WHAT YOU HAVE TO DO
Set down every record below exactly as it stands, with the pictures omitted.

(Before-and-after change records)
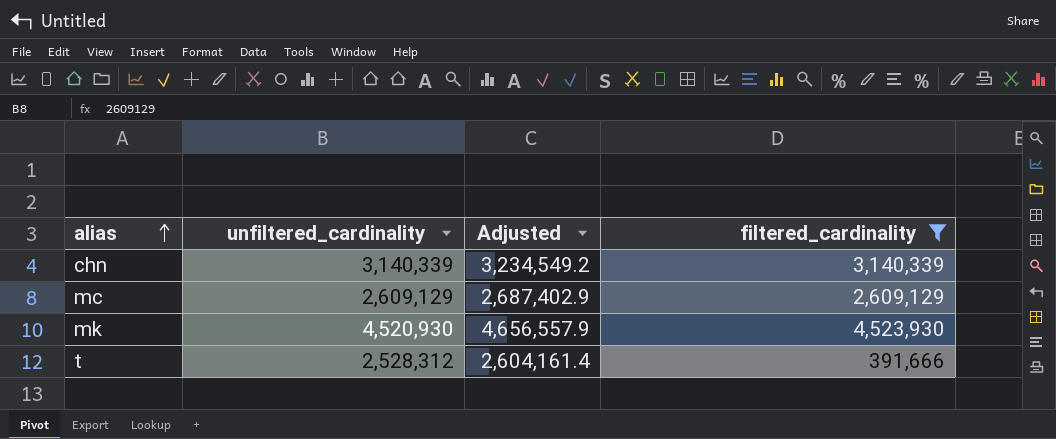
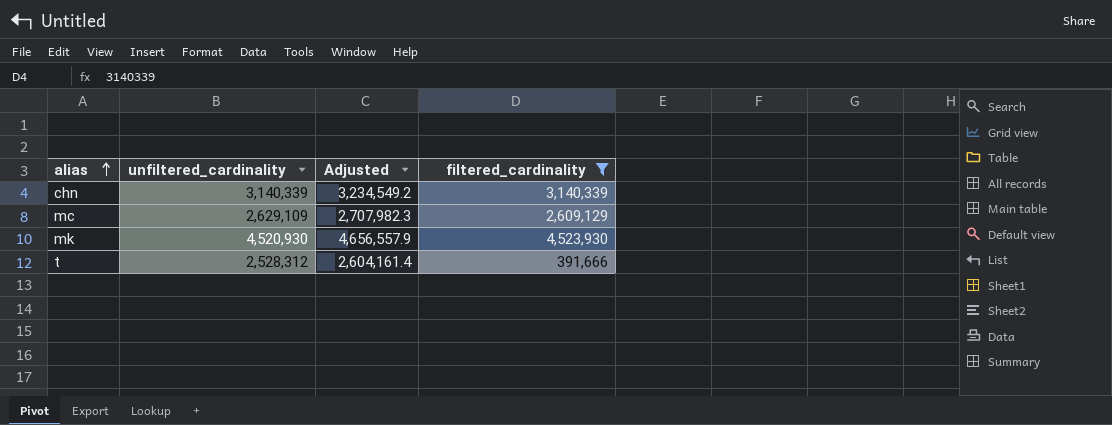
mc | unfiltered_cardinality: 2,609,129 -> 2,629,109
mc | Adjusted: 2,687,402.9 -> 2,707,982.3

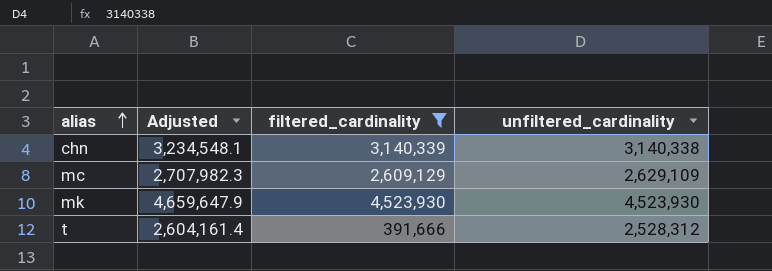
column unfiltered_cardinality | position: 2 -> 4
chn | Adjusted: 3,234,549.2 -> 3,234,548.1
chn | unfiltered_cardinality: 3,140,339 -> 3,140,338
mk | Adjusted: 4,656,557.9 -> 4,659,647.9
mk | unfiltered_cardinality: 4,520,930 -> 4,523,930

OUTPUT OF THE EXERCISE
mc | unfiltered_cardinality: 2,609,129 -> 2,629,109
mc | Adjusted: 2,687,402.9 -> 2,707,982.3

column unfiltered_cardinality | position: 2 -> 4
chn | Adjusted: 3,234,549.2 -> 3,234,548.1
chn | unfiltered_cardinality: 3,140,339 -> 3,140,338
mk | Adjusted: 4,656,557.9 -> 4,659,647.9
mk | unfiltered_cardinality: 4,520,930 -> 4,523,930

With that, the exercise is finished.